Search the records below for "diff" and copy every line it turns up in.

Detected change data:
┄┄┄┄┄┄┄┄┄┄┄┄┄┄┄┄┄┄┄┄
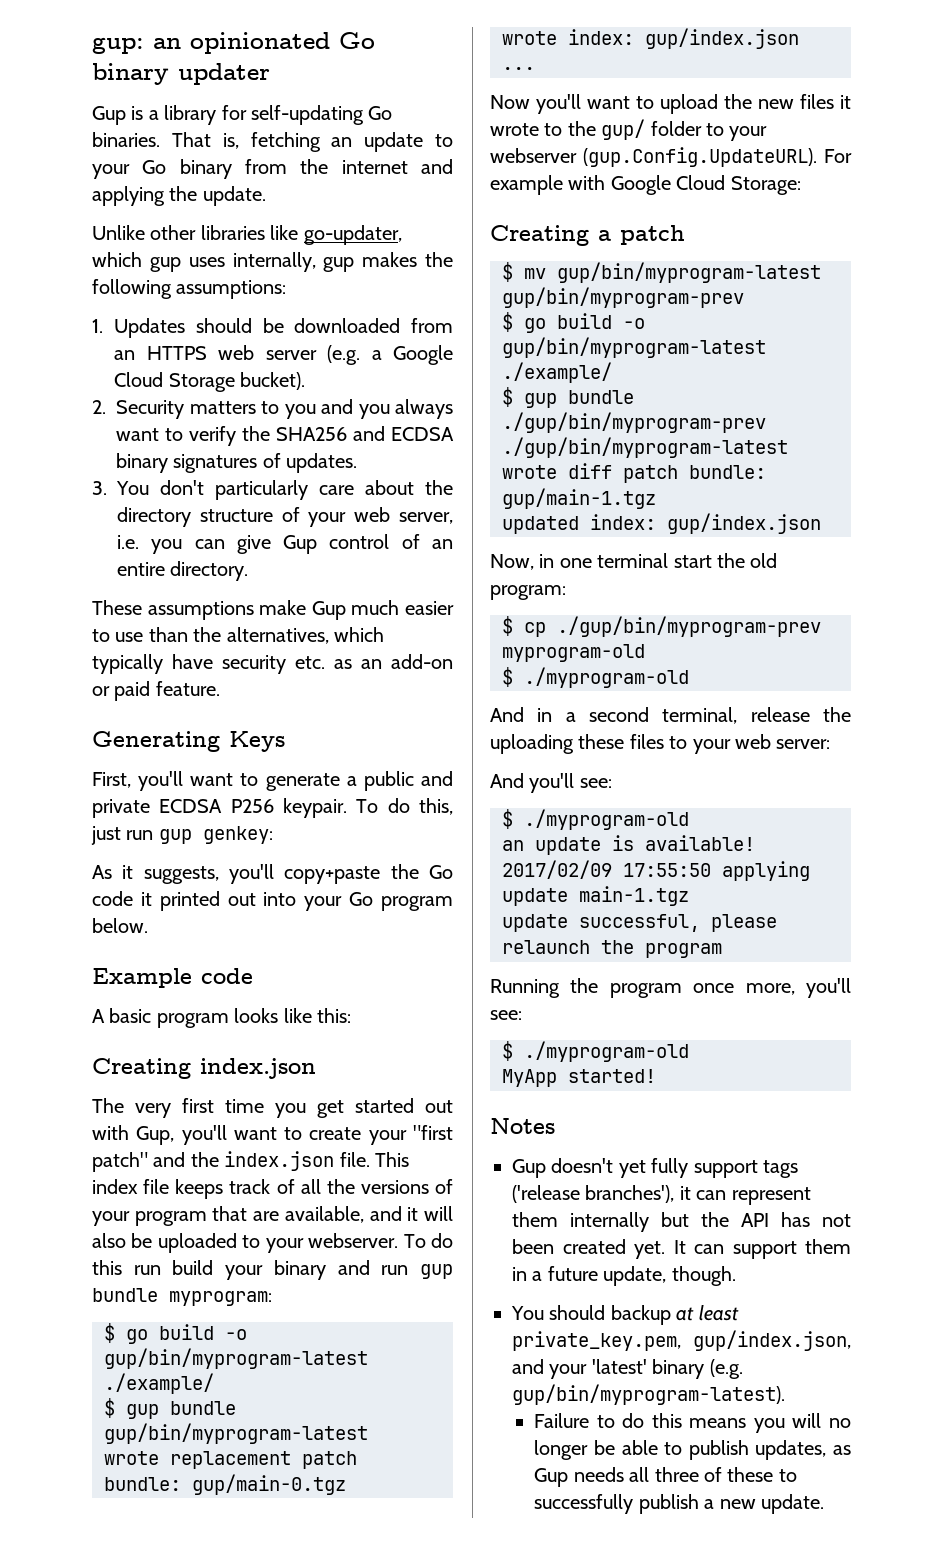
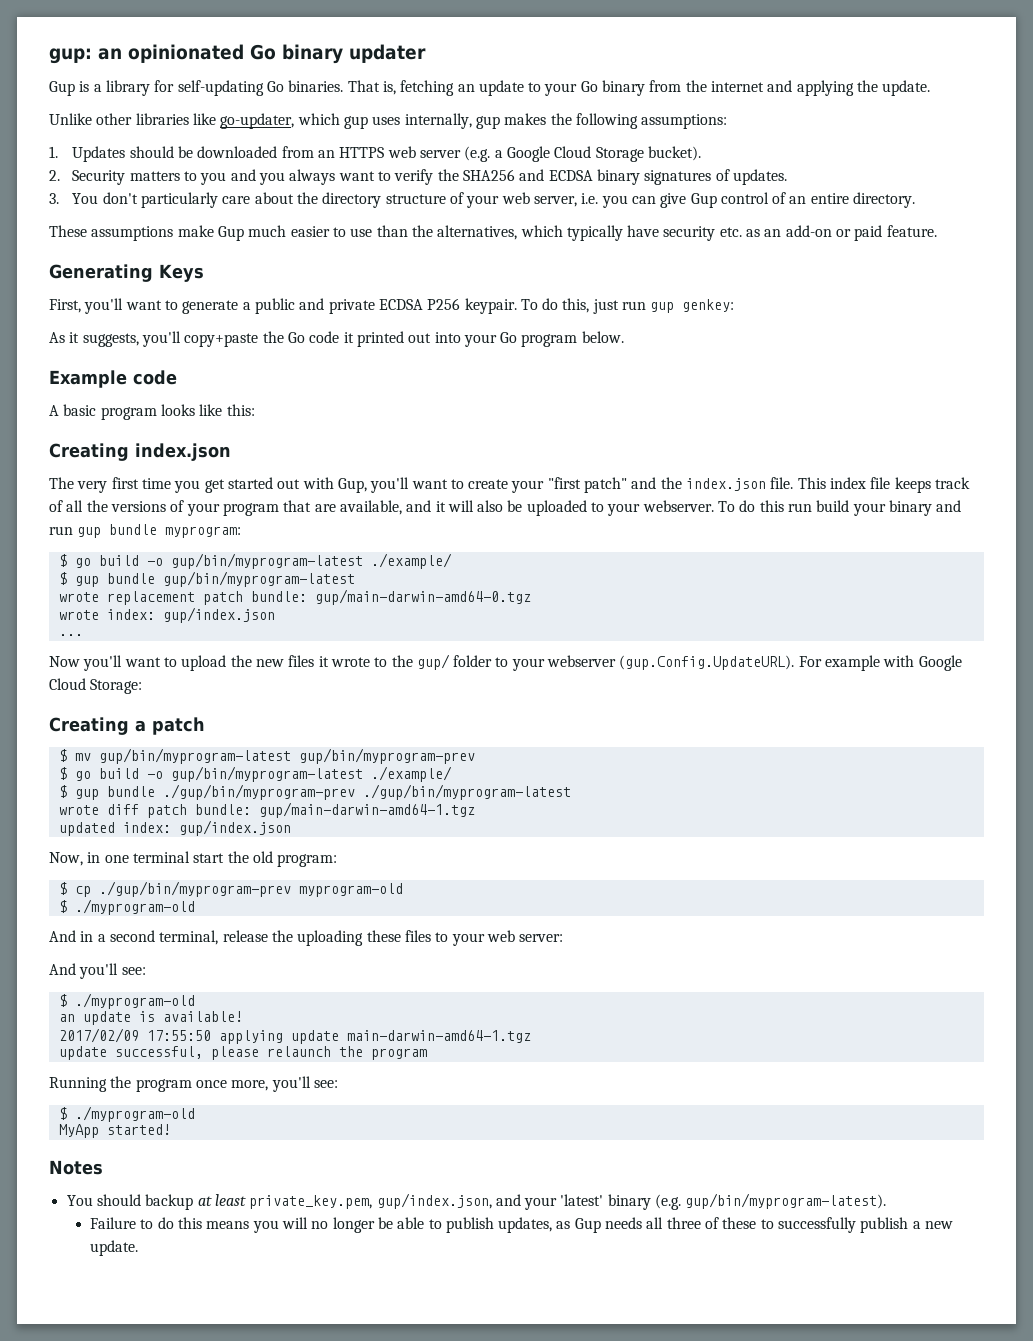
- wrote replacement patch bundle: gup/main-0.tgz
+ wrote replacement patch bundle: gup/main-darwin-amd64-0.tgz
- wrote diff patch bundle: gup/main-1.tgz
+ wrote diff patch bundle: gup/main-darwin-amd64-1.tgz
- 2017/02/09 17:55:50 applying update main-1.tgz
+ 2017/02/09 17:55:50 applying update main-darwin-amd64-1.tgz
- Gup doesn't yet fully support tags ('release branches'), it can represent them internally but the API has not been created yet. It can support them in a future update, though.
┄┄┄┄┄┄┄┄┄┄┄┄┄┄┄┄┄┄┄┄
## Solution to the exercise
- wrote diff patch bundle: gup/main-1.tgz
+ wrote diff patch bundle: gup/main-darwin-amd64-1.tgz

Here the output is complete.